Collected data entries:
- Opening Delimiter -

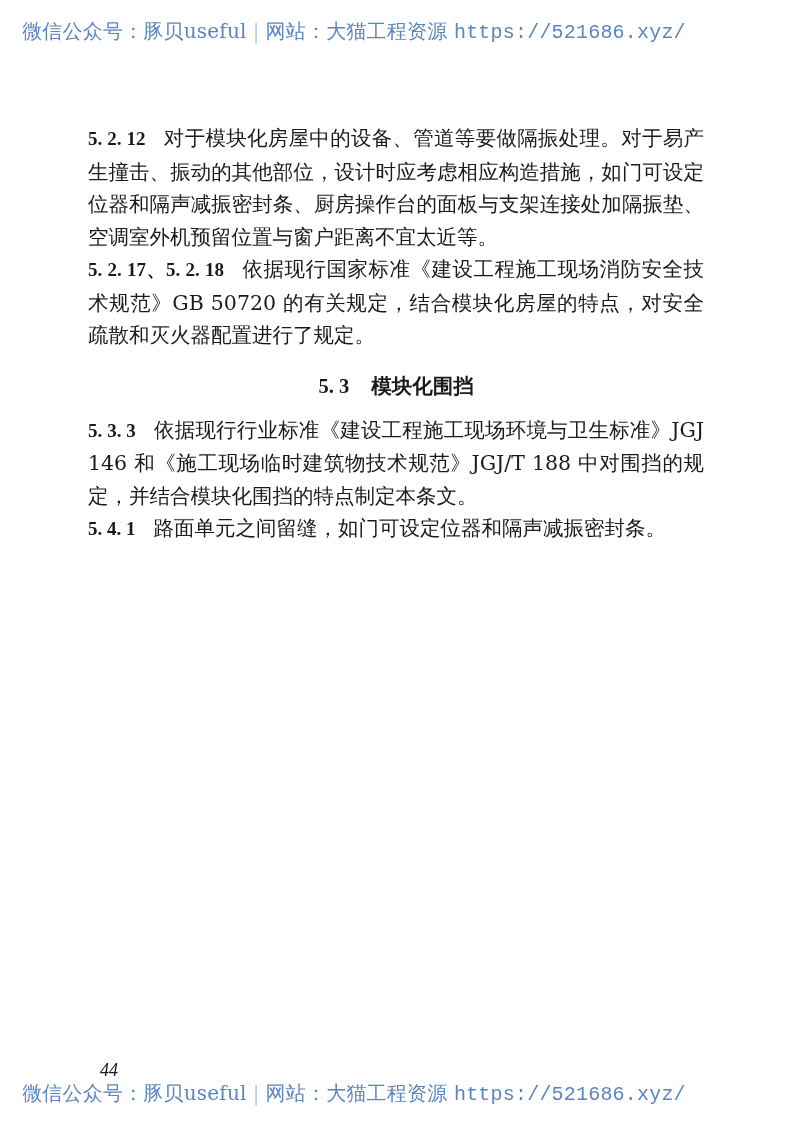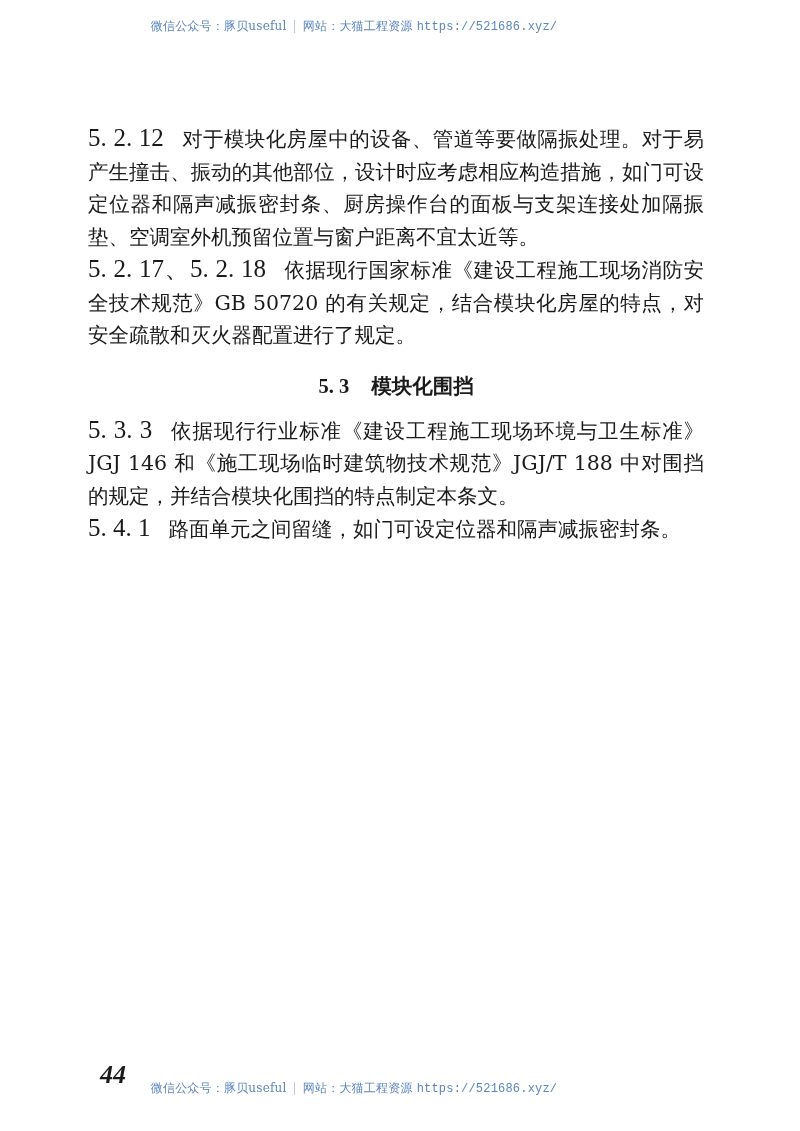--- a/index.html
+++ b/index.html
@@ -3,50 +3,49 @@
   <meta charset="utf-8">
   <style>
     html, body { margin: 0; padding: 0; background: #ffffff; }
     body {
       width: 800px; height: 1131px; position: relative; overflow: hidden;
       font-family: "DejaVu Serif", "Liberation Serif", serif;
       color: #1a1a1a;
     }
     .watermark {
       position: absolute; left: 0; width: 708px; text-align: center;
-      font-size: 12px; color: #5b86bd; letter-spacing: 0.2px;
+      font-size: 20px; color: #5b86bd; letter-spacing: 0.2px;
       font-family: "DejaVu Serif", "Liberation Serif", serif;
     }
     .watermark .url { font-family: "Liberation Mono", "DejaVu Sans Mono", monospace; }
     .watermark .sep { color: #b8c8dc; margin: 0 6px; }
     .wm-top { top: 18px; }
     .wm-bottom { top: 1080px; }
 
     .content {
       position: absolute; left: 88px; top: 122px; width: 616px;
       font-size: 20.5px; line-height: 32.5px;
     }
     .para { margin: 0; text-align: justify; text-align-last: left; }
     .num {
-      font-weight: normal; font-family: "Liberation Serif", "DejaVu Serif", serif;
-      margin-right: 18px; font-size: 25px;
+      font-weight: bold; font-family: "Liberation Serif", "DejaVu Serif", serif;
+      margin-right: 18px; font-size: 19px;
     }
     .section-title {
       text-align: center; font-weight: bold; margin: 18px 0 12px 0;
       font-size: 20.5px; line-height: 32px;
     }
     .section-title .sec-num {
       font-family: "Liberation Serif", "DejaVu Serif", serif; margin-right: 22px;
     }
     .section-title .sec-label { font-family: "DejaVu Sans", "Liberation Sans", sans-serif; }
     .page-number {
       position: absolute; left: 100px; top: 1060px;
-      font-size: 26px; font-style: italic;
+      font-size: 18px; font-style: italic;
       font-family: "Liberation Serif", "DejaVu Serif", serif;
-      font-weight: bold;
     }
   </style>
 </head>
 <body>
 
 <div class="watermark wm-top">
   <span>微信公众号：豚贝useful</span><span class="sep">|</span><span>网站：大猫工程资源</span>
   <span class="url">https://521686.xyz/</span>
 </div>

- Closing Delimiter -

Exercise requirements:
From the entries above, extract only the lines running from the one containing "-3,50 +3,49 @@" through the one containing "20px; color: #5b86bd; letter-spacing: 0.2px;", inclusive.

Task solution:
@@ -3,50 +3,49 @@
   <meta charset="utf-8">
   <style>
     html, body { margin: 0; padding: 0; background: #ffffff; }
     body {
       width: 800px; height: 1131px; position: relative; overflow: hidden;
       font-family: "DejaVu Serif", "Liberation Serif", serif;
       color: #1a1a1a;
     }
     .watermark {
       position: absolute; left: 0; width: 708px; text-align: center;
-      font-size: 12px; color: #5b86bd; letter-spacing: 0.2px;
+      font-size: 20px; color: #5b86bd; letter-spacing: 0.2px;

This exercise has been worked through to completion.